(Modification records)
┄┄┄┄┄┄┄┄┄┄
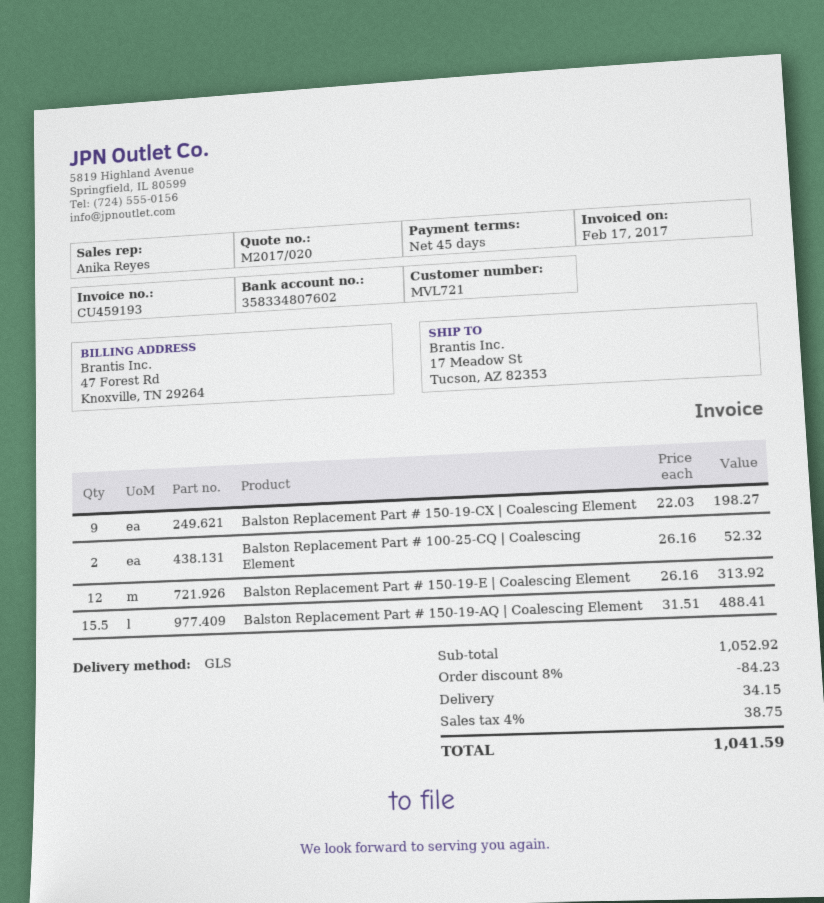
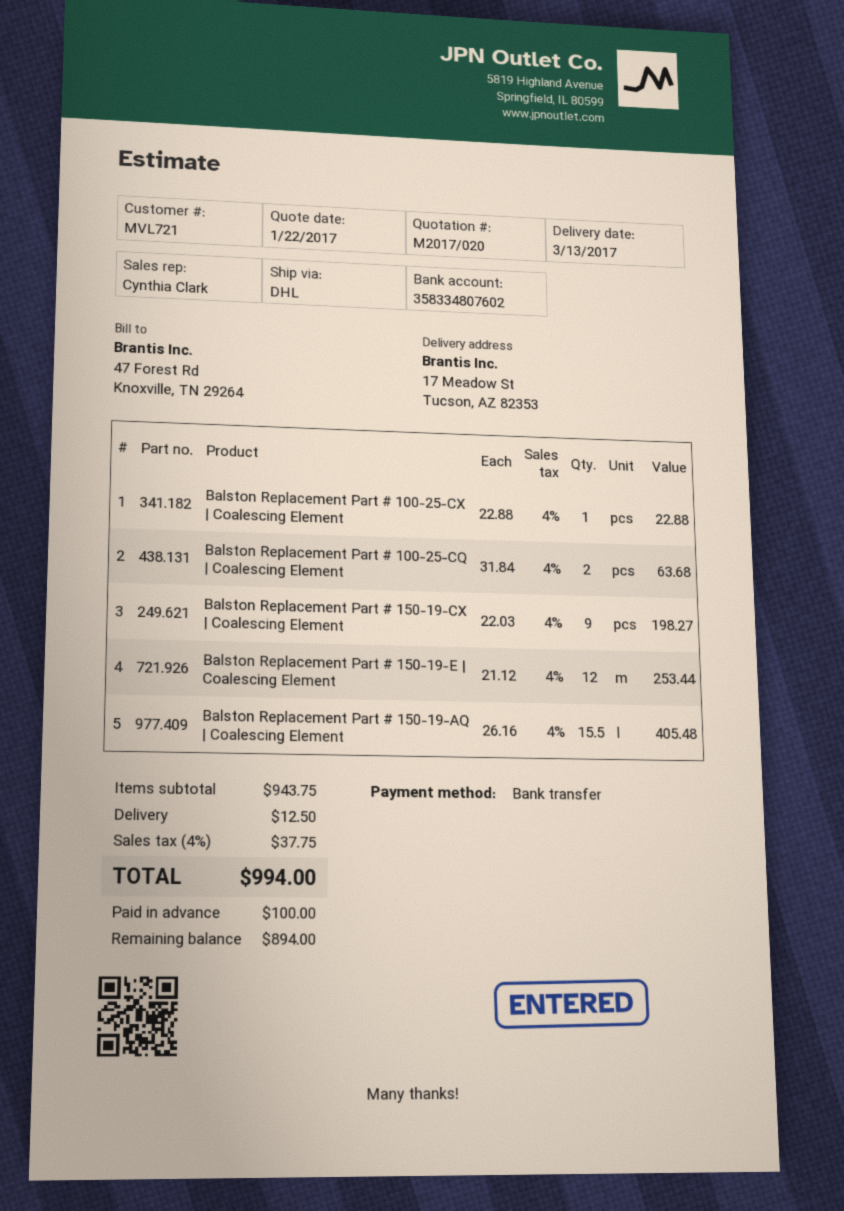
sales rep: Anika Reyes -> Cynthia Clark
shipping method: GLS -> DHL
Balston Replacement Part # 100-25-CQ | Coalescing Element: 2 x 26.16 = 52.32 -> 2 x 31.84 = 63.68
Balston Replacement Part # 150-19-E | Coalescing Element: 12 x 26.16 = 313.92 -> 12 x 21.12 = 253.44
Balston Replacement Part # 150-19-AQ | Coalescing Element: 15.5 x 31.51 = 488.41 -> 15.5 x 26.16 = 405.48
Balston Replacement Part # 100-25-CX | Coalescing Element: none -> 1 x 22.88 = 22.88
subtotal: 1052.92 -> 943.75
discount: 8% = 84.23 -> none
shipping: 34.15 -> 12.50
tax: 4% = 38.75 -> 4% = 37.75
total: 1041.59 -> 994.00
┄┄┄┄┄┄┄┄┄┄
The answer must be an exact copy of the records, with no pictures in it.

__EXERCISE RESULT__.
sales rep: Anika Reyes -> Cynthia Clark
shipping method: GLS -> DHL
Balston Replacement Part # 100-25-CQ | Coalescing Element: 2 x 26.16 = 52.32 -> 2 x 31.84 = 63.68
Balston Replacement Part # 150-19-E | Coalescing Element: 12 x 26.16 = 313.92 -> 12 x 21.12 = 253.44
Balston Replacement Part # 150-19-AQ | Coalescing Element: 15.5 x 31.51 = 488.41 -> 15.5 x 26.16 = 405.48
Balston Replacement Part # 100-25-CX | Coalescing Element: none -> 1 x 22.88 = 22.88
subtotal: 1052.92 -> 943.75
discount: 8% = 84.23 -> none
shipping: 34.15 -> 12.50
tax: 4% = 38.75 -> 4% = 37.75
total: 1041.59 -> 994.00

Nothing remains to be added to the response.